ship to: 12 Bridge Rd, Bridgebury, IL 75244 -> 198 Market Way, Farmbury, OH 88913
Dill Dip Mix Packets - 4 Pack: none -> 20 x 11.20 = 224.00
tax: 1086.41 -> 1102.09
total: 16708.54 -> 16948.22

======

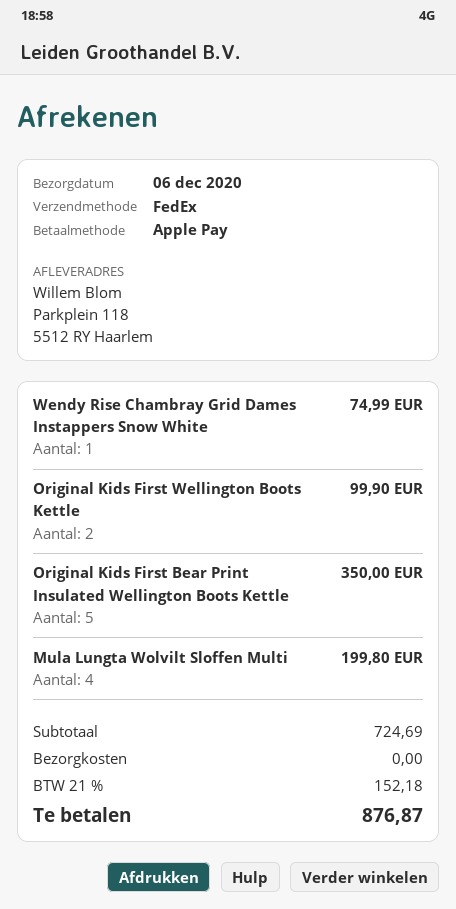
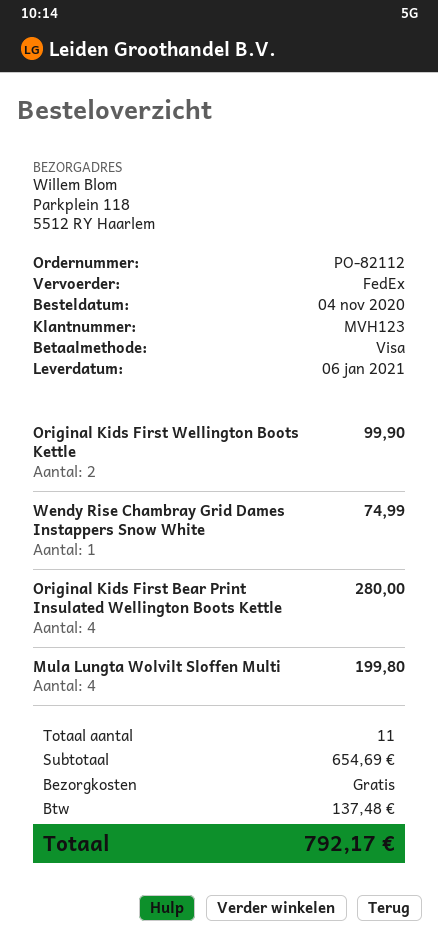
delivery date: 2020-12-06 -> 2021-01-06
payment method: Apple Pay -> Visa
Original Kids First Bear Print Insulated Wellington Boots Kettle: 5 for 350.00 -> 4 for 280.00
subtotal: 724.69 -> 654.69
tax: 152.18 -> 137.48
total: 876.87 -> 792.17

======

■ **TASK DIRECTIONS**
From the line that has "ship to: 12" through the line that has "total: 16708.54 -> 16948.22", copy every line exactly as it appears above, and leave out all others.

■ **RESULT OF THE EXERCISE**
ship to: 12 Bridge Rd, Bridgebury, IL 75244 -> 198 Market Way, Farmbury, OH 88913
Dill Dip Mix Packets - 4 Pack: none -> 20 x 11.20 = 224.00
tax: 1086.41 -> 1102.09
total: 16708.54 -> 16948.22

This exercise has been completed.